* [DIRECTIONS]:
Your task is to repeat the entries word for word while leaving out the pictures.

Source records
- - - -

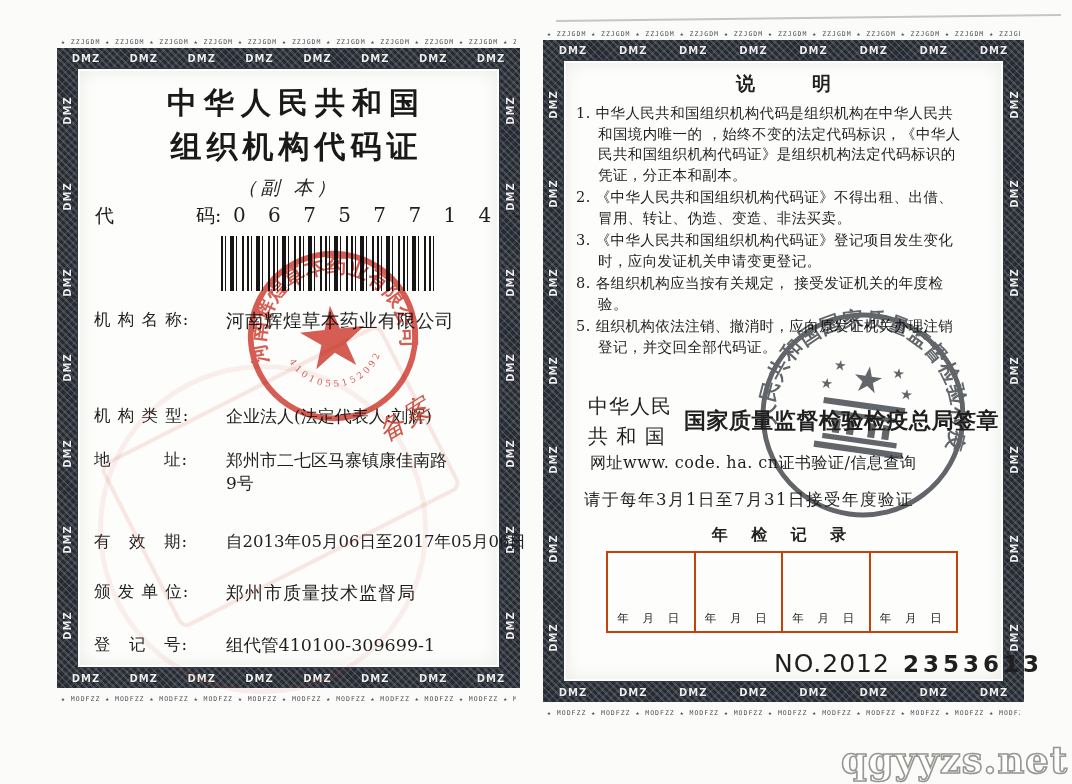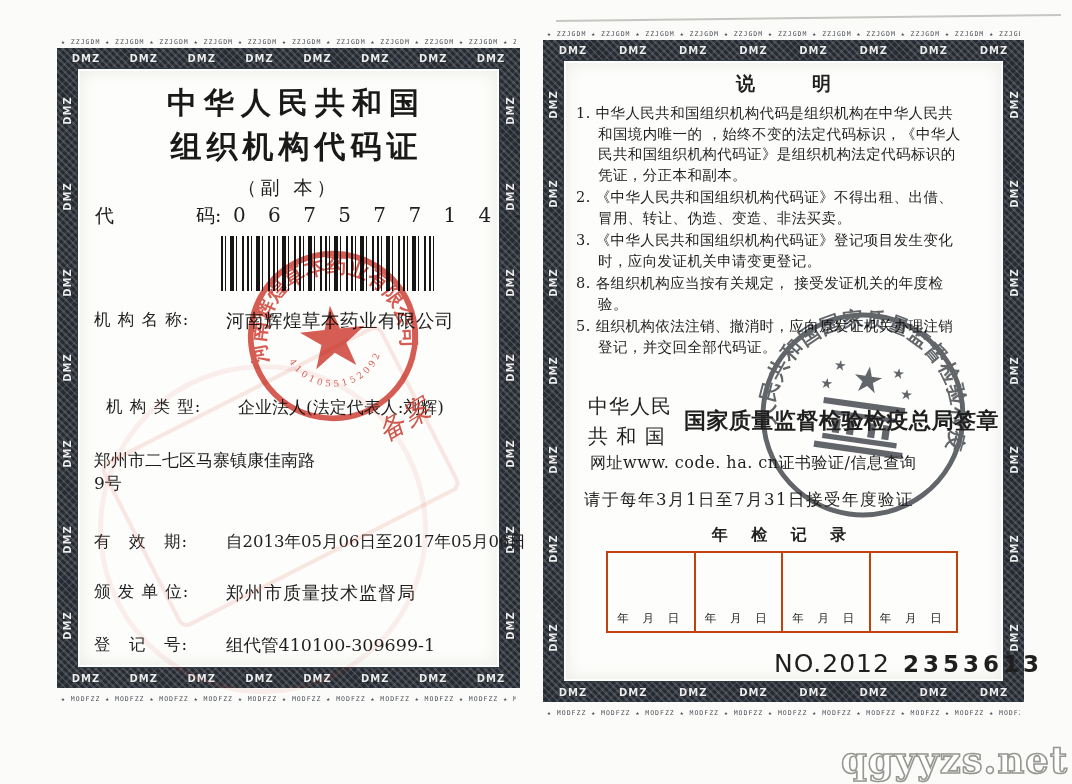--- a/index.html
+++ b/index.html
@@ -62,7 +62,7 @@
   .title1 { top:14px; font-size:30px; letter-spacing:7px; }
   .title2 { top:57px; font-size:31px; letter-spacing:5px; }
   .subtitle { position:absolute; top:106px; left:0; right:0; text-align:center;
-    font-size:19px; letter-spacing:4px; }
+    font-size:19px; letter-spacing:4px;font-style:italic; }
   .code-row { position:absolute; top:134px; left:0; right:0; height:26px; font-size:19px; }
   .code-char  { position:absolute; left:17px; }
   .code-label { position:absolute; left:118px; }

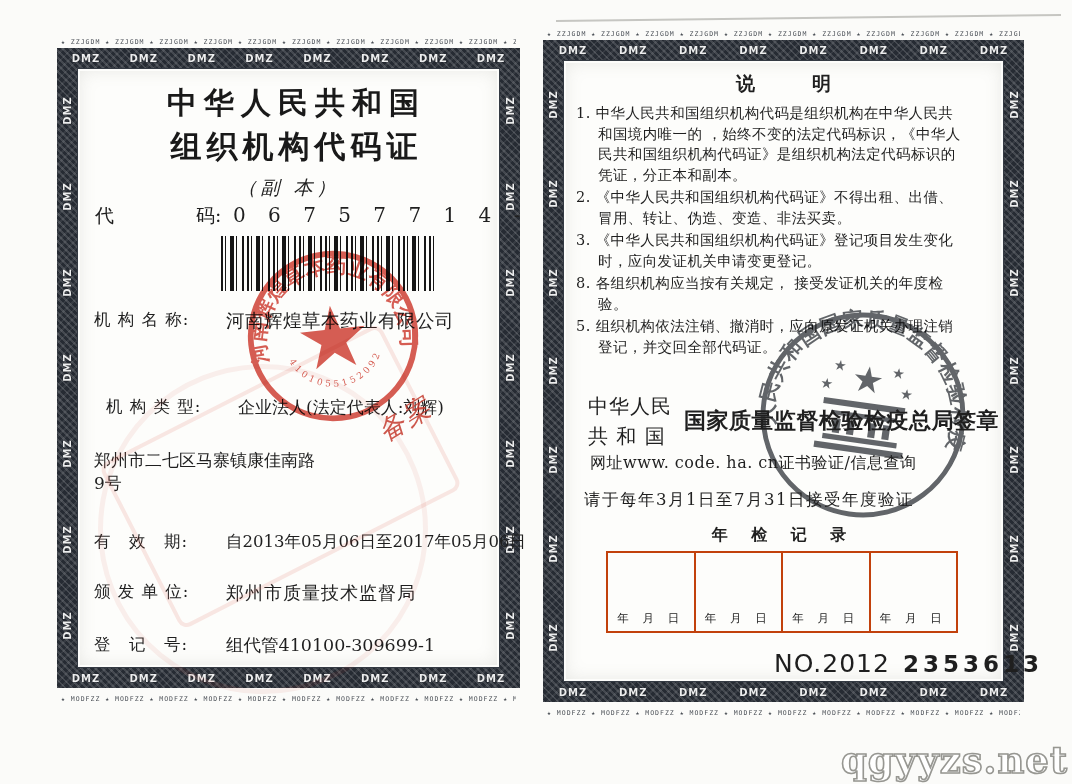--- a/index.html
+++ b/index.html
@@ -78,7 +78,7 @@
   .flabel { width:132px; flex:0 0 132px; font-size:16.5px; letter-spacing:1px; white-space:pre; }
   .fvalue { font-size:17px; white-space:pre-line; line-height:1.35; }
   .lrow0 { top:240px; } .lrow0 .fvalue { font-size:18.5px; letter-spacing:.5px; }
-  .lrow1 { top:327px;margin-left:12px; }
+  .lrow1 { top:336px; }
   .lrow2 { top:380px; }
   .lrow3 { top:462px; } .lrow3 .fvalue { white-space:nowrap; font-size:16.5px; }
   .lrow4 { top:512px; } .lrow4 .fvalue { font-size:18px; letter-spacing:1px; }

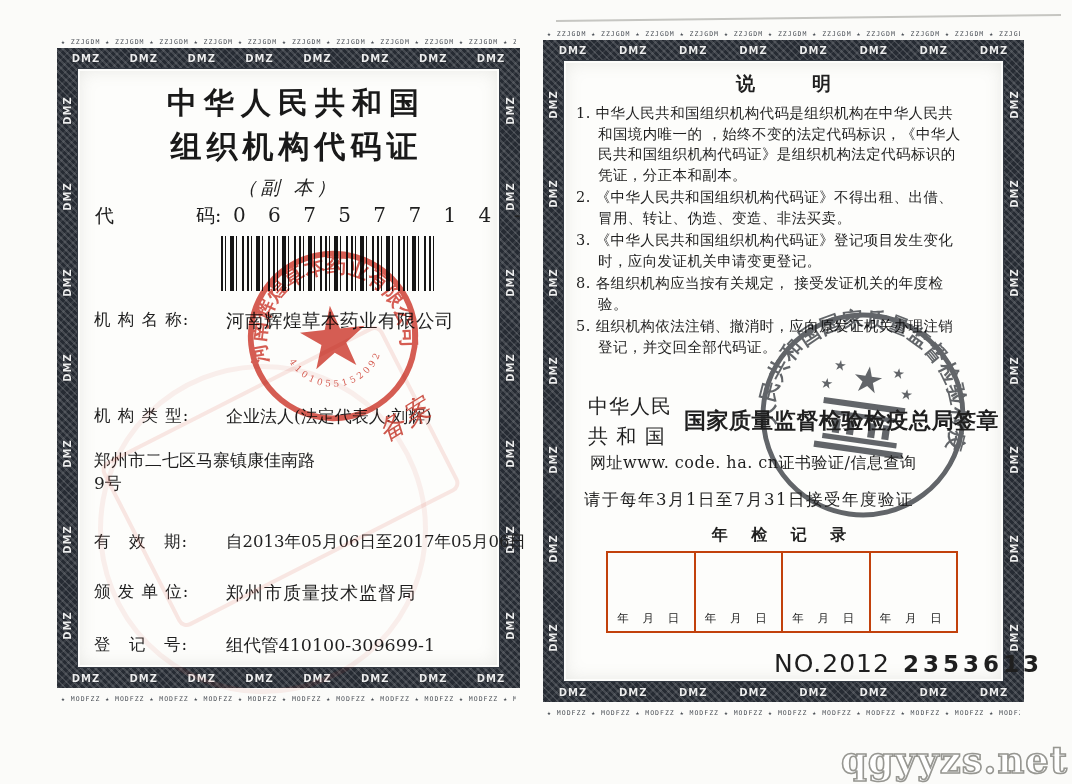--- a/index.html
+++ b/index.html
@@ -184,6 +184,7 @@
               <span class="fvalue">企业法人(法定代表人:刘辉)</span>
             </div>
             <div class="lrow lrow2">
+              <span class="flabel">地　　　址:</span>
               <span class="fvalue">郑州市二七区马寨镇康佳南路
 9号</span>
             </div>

- - - -

* [RESPONSE]:
--- a/index.html
+++ b/index.html
@@ -62,7 +62,7 @@
   .title1 { top:14px; font-size:30px; letter-spacing:7px; }
   .title2 { top:57px; font-size:31px; letter-spacing:5px; }
   .subtitle { position:absolute; top:106px; left:0; right:0; text-align:center;
-    font-size:19px; letter-spacing:4px; }
+    font-size:19px; letter-spacing:4px;font-style:italic; }
   .code-row { position:absolute; top:134px; left:0; right:0; height:26px; font-size:19px; }
   .code-char  { position:absolute; left:17px; }
   .code-label { position:absolute; left:118px; }

--- a/index.html
+++ b/index.html
@@ -78,7 +78,7 @@
   .flabel { width:132px; flex:0 0 132px; font-size:16.5px; letter-spacing:1px; white-space:pre; }
   .fvalue { font-size:17px; white-space:pre-line; line-height:1.35; }
   .lrow0 { top:240px; } .lrow0 .fvalue { font-size:18.5px; letter-spacing:.5px; }
-  .lrow1 { top:327px;margin-left:12px; }
+  .lrow1 { top:336px; }
   .lrow2 { top:380px; }
   .lrow3 { top:462px; } .lrow3 .fvalue { white-space:nowrap; font-size:16.5px; }
   .lrow4 { top:512px; } .lrow4 .fvalue { font-size:18px; letter-spacing:1px; }

--- a/index.html
+++ b/index.html
@@ -184,6 +184,7 @@
               <span class="fvalue">企业法人(法定代表人:刘辉)</span>
             </div>
             <div class="lrow lrow2">
+              <span class="flabel">地　　　址:</span>
               <span class="fvalue">郑州市二七区马寨镇康佳南路
 9号</span>
             </div>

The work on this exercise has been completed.